**What you will do**
From top to bottom, print the listing word for word and skip any pictures it contains.

**Input material**
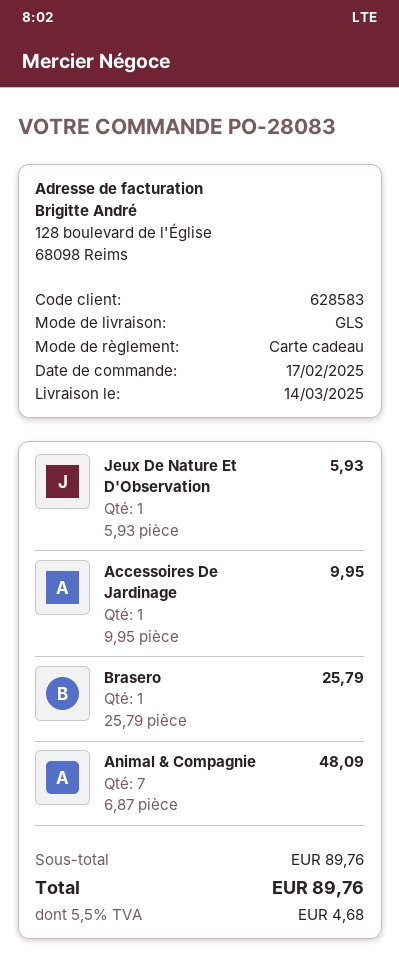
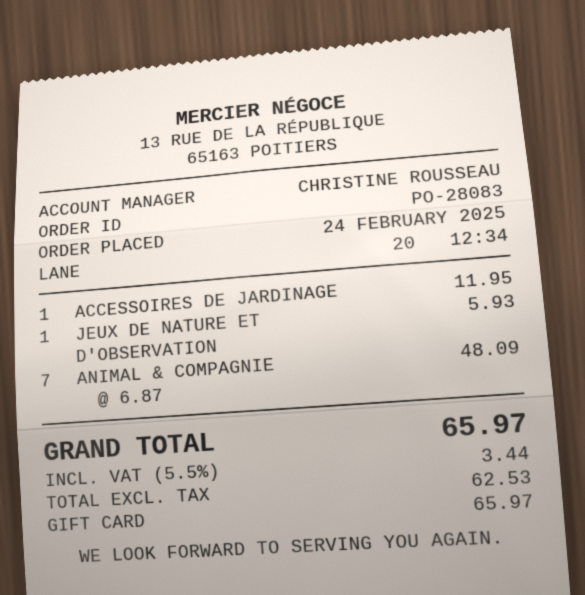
order date: 2025-02-17 -> 2025-02-24
Accessoires De Jardinage: 1 x 9.95 = 9.95 -> 1 x 11.95 = 11.95
Brasero: 1 x 25.79 = 25.79 -> none
tax: 5.5% = 4.68 -> 5.5% = 3.44
total: 89.76 -> 65.97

**Task result**
order date: 2025-02-17 -> 2025-02-24
Accessoires De Jardinage: 1 x 9.95 = 9.95 -> 1 x 11.95 = 11.95
Brasero: 1 x 25.79 = 25.79 -> none
tax: 5.5% = 4.68 -> 5.5% = 3.44
total: 89.76 -> 65.97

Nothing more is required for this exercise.